`US shifting to clean, surgical action to root out terror'


By Vikas Datta
Jaipur, Jan 18 (IANS):
The US has under President Barack Obama shifted from its policy of invading countries to root out terrorism to a "clean, surgical" action to take out terrorists, thus transforming the Central Intelligence Agency (CIA) from an espionage organisation to a paramilitary force for lethal targeting of terror masterminds, says American author Mark Mazetti, who chronicles the shift in his new book.


"The Obama administration sought to contrast its policy from the George W. Bush regime's hammer method - as shown in invasions of Afghanistan and Iraq - to that of the scalpel, thus implying a clean and surgical strike to take out terrorists in Pakistan, Yemen, and Africa. But I chose to represent it with a knife since knife-fights are bloodier and messier," said Mazetti, a journalist and writer of "The Way of the Knife", at a session of the Jaipur Literature Festival here Saturday.

"In the process, the CIA was transformed from an espionage and intelligence-gathering outfit to a paramilitary force for lethal targeting of terrorists," he said, adding that after the 9/11 attacks, it had slowly taken back the role of violent intervention it had played in the 1960s and early 1970s before a Congressional investigation curbed such activities.

Mazetti also contended that the new role of the CIA in the war against terror came after the revelations of torture methods such as "waterboarding", till "one point when CIA saw killing of terrorists better than interrogating them over the legal complications of torture".

"There is far less legal controversy over killing terrorists than torturing them," he said.

The phenomenon had also blurred the clearly demarcated lines between the soldiers and spies, with both taking on the roles normally performed by each other, he said.

Barnett Rubin, an Afghanistan expert who has served as an advisor to the US government and had been tasked with negotiating with the Taliban, said the policy had created problems for him.

"How do you achieve deconfliction when you kill the person you want to talk to?" he asked.

However, both Mazetti and Rubin stressed that this policy served the political interests of the administration with military action showing results in shorter time in place of diplomatic and political efforts which take longer, and where progress is more intangible.

Rubin, however, cautioned that while the policy may work with the first kind of terrorists - a small, conspiratorial group like the Al Qaeda when it plotted the 9/11 attacks but not with the second kind - a political or military force using terror as a tactic or strategy.

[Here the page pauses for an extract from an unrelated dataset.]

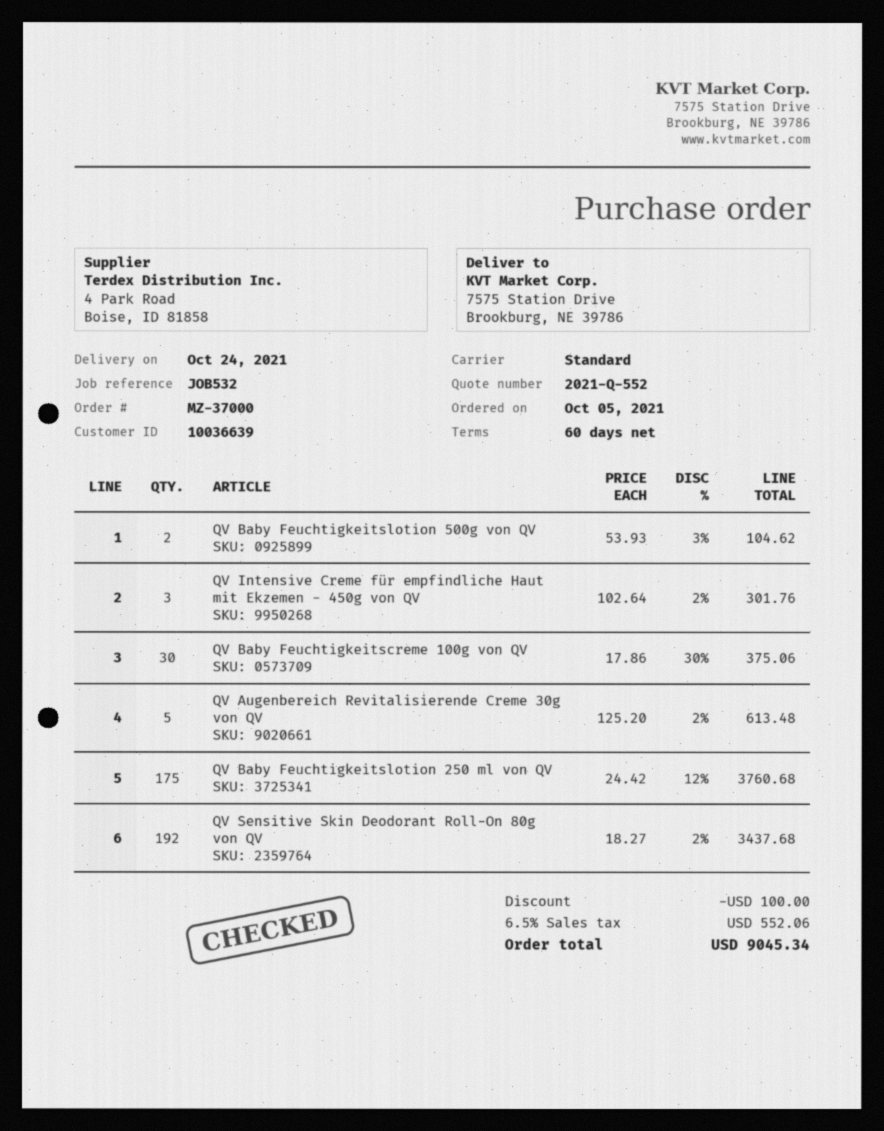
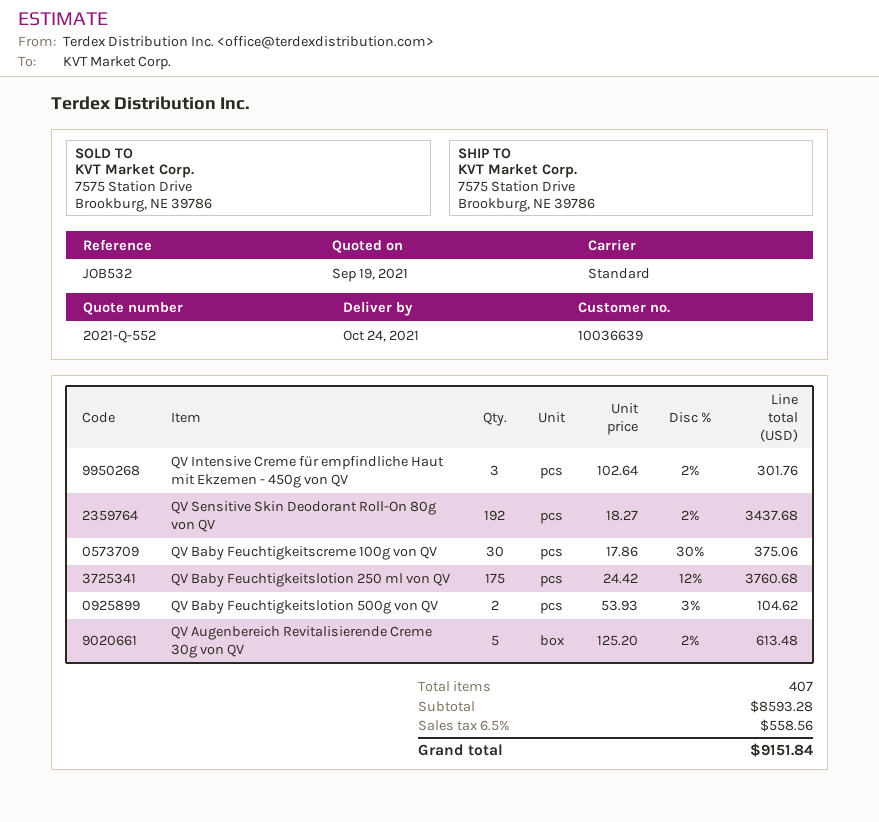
discount: 100.00 -> none
tax: 6.5% = 552.06 -> 6.5% = 558.56
total: 9045.34 -> 9151.84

"But as Obama said the capabilities have captured the strategy," he said, referring to the advanced drones and other tracking technology used by the US in pursuit of the policy.

Mazetti also said the policy had affected the CIA too, with director John O. Brennan noting the focus on "man-killing" had left to the agency's basic skills getting atrophied and stressing the need to correct this tendency.

"When this becomes the agency's primary mission, it sucks up all the time, and there is a whole generation of CIA men after 9/11 who are engaged in this ... internally also, it has been seen as a way to advancement in the agency," he said.

He noted that the agency's Counter-Terrorism Centre, the hub of all these activities, had grown immensely after 9/11 to the extent it has "consumed the agency".